━━━━━ Data for review ━━━━━
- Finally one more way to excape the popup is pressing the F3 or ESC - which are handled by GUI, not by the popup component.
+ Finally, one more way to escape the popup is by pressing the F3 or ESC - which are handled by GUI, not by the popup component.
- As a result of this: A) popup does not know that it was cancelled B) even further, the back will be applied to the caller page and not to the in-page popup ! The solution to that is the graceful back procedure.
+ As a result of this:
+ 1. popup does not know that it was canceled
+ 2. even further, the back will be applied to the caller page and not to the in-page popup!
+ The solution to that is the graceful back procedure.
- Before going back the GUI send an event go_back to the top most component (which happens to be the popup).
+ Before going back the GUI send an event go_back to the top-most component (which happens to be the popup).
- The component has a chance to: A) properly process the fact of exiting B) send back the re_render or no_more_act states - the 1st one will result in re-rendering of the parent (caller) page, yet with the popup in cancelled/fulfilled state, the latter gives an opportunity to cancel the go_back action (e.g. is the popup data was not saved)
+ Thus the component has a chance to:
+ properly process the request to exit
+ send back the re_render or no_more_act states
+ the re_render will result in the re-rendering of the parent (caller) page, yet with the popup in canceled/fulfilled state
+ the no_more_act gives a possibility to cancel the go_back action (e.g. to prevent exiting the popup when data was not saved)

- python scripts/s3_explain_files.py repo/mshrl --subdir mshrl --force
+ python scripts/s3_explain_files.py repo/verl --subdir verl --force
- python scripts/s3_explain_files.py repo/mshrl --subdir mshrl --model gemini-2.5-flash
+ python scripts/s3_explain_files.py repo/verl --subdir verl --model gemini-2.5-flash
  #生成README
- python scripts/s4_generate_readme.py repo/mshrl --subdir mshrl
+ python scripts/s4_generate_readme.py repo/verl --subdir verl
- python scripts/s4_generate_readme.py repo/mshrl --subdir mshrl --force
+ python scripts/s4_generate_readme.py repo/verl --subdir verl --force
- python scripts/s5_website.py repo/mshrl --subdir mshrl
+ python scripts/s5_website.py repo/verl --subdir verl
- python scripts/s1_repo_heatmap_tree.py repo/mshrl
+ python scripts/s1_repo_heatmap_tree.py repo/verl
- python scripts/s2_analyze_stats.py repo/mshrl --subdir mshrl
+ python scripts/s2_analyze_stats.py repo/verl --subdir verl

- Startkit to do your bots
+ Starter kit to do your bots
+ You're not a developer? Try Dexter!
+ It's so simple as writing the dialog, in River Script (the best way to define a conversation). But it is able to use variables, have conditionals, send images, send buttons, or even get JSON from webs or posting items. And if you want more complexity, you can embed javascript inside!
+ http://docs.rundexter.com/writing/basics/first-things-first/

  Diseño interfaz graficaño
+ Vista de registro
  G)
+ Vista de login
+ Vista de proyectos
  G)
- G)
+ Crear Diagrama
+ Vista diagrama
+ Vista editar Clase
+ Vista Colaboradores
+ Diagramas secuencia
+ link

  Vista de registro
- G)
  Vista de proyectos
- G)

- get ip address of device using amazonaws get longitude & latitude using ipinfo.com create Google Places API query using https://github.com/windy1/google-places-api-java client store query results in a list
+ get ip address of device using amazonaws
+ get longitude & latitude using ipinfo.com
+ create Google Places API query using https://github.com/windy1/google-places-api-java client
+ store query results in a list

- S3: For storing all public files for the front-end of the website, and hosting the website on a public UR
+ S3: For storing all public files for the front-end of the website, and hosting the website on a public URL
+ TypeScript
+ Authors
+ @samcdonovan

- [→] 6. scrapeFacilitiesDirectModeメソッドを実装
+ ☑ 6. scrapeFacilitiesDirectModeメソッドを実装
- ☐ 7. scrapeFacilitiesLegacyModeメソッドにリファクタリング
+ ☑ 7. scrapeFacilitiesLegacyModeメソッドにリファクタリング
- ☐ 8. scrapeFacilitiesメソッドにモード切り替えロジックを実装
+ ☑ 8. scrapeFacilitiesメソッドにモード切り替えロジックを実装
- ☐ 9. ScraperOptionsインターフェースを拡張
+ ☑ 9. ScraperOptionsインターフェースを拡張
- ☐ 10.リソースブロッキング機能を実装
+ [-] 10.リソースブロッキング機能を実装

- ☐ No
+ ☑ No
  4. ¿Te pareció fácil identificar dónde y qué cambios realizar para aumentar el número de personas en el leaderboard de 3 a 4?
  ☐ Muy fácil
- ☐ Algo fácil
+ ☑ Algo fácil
━━━━━
## What to produce
Your task is to repeat the data exactly, with nothing left out.

## Your response
- Finally one more way to excape the popup is pressing the F3 or ESC - which are handled by GUI, not by the popup component.
+ Finally, one more way to escape the popup is by pressing the F3 or ESC - which are handled by GUI, not by the popup component.
- As a result of this: A) popup does not know that it was cancelled B) even further, the back will be applied to the caller page and not to the in-page popup ! The solution to that is the graceful back procedure.
+ As a result of this:
+ 1. popup does not know that it was canceled
+ 2. even further, the back will be applied to the caller page and not to the in-page popup!
+ The solution to that is the graceful back procedure.
- Before going back the GUI send an event go_back to the top most component (which happens to be the popup).
+ Before going back the GUI send an event go_back to the top-most component (which happens to be the popup).
- The component has a chance to: A) properly process the fact of exiting B) send back the re_render or no_more_act states - the 1st one will result in re-rendering of the parent (caller) page, yet with the popup in cancelled/fulfilled state, the latter gives an opportunity to cancel the go_back action (e.g. is the popup data was not saved)
+ Thus the component has a chance to:
+ properly process the request to exit
+ send back the re_render or no_more_act states
+ the re_render will result in the re-rendering of the parent (caller) page, yet with the popup in canceled/fulfilled state
+ the no_more_act gives a possibility to cancel the go_back action (e.g. to prevent exiting the popup when data was not saved)

- python scripts/s3_explain_files.py repo/mshrl --subdir mshrl --force
+ python scripts/s3_explain_files.py repo/verl --subdir verl --force
- python scripts/s3_explain_files.py repo/mshrl --subdir mshrl --model gemini-2.5-flash
+ python scripts/s3_explain_files.py repo/verl --subdir verl --model gemini-2.5-flash
  #生成README
- python scripts/s4_generate_readme.py repo/mshrl --subdir mshrl
+ python scripts/s4_generate_readme.py repo/verl --subdir verl
- python scripts/s4_generate_readme.py repo/mshrl --subdir mshrl --force
+ python scripts/s4_generate_readme.py repo/verl --subdir verl --force
- python scripts/s5_website.py repo/mshrl --subdir mshrl
+ python scripts/s5_website.py repo/verl --subdir verl
- python scripts/s1_repo_heatmap_tree.py repo/mshrl
+ python scripts/s1_repo_heatmap_tree.py repo/verl
- python scripts/s2_analyze_stats.py repo/mshrl --subdir mshrl
+ python scripts/s2_analyze_stats.py repo/verl --subdir verl

- Startkit to do your bots
+ Starter kit to do your bots
+ You're not a developer? Try Dexter!
+ It's so simple as writing the dialog, in River Script (the best way to define a conversation). But it is able to use variables, have conditionals, send images, send buttons, or even get JSON from webs or posting items. And if you want more complexity, you can embed javascript inside!
+ http://docs.rundexter.com/writing/basics/first-things-first/

  Diseño interfaz graficaño
+ Vista de registro
  G)
+ Vista de login
+ Vista de proyectos
  G)
- G)
+ Crear Diagrama
+ Vista diagrama
+ Vista editar Clase
+ Vista Colaboradores
+ Diagramas secuencia
+ link

  Vista de registro
- G)
  Vista de proyectos
- G)

- get ip address of device using amazonaws get longitude & latitude using ipinfo.com create Google Places API query using https://github.com/windy1/google-places-api-java client store query results in a list
+ get ip address of device using amazonaws
+ get longitude & latitude using ipinfo.com
+ create Google Places API query using https://github.com/windy1/google-places-api-java client
+ store query results in a list

- S3: For storing all public files for the front-end of the website, and hosting the website on a public UR
+ S3: For storing all public files for the front-end of the website, and hosting the website on a public URL
+ TypeScript
+ Authors
+ @samcdonovan

- [→] 6. scrapeFacilitiesDirectModeメソッドを実装
+ ☑ 6. scrapeFacilitiesDirectModeメソッドを実装
- ☐ 7. scrapeFacilitiesLegacyModeメソッドにリファクタリング
+ ☑ 7. scrapeFacilitiesLegacyModeメソッドにリファクタリング
- ☐ 8. scrapeFacilitiesメソッドにモード切り替えロジックを実装
+ ☑ 8. scrapeFacilitiesメソッドにモード切り替えロジックを実装
- ☐ 9. ScraperOptionsインターフェースを拡張
+ ☑ 9. ScraperOptionsインターフェースを拡張
- ☐ 10.リソースブロッキング機能を実装
+ [-] 10.リソースブロッキング機能を実装

- ☐ No
+ ☑ No
  4. ¿Te pareció fácil identificar dónde y qué cambios realizar para aumentar el número de personas en el leaderboard de 3 a 4?
  ☐ Muy fácil
- ☐ Algo fácil
+ ☑ Algo fácil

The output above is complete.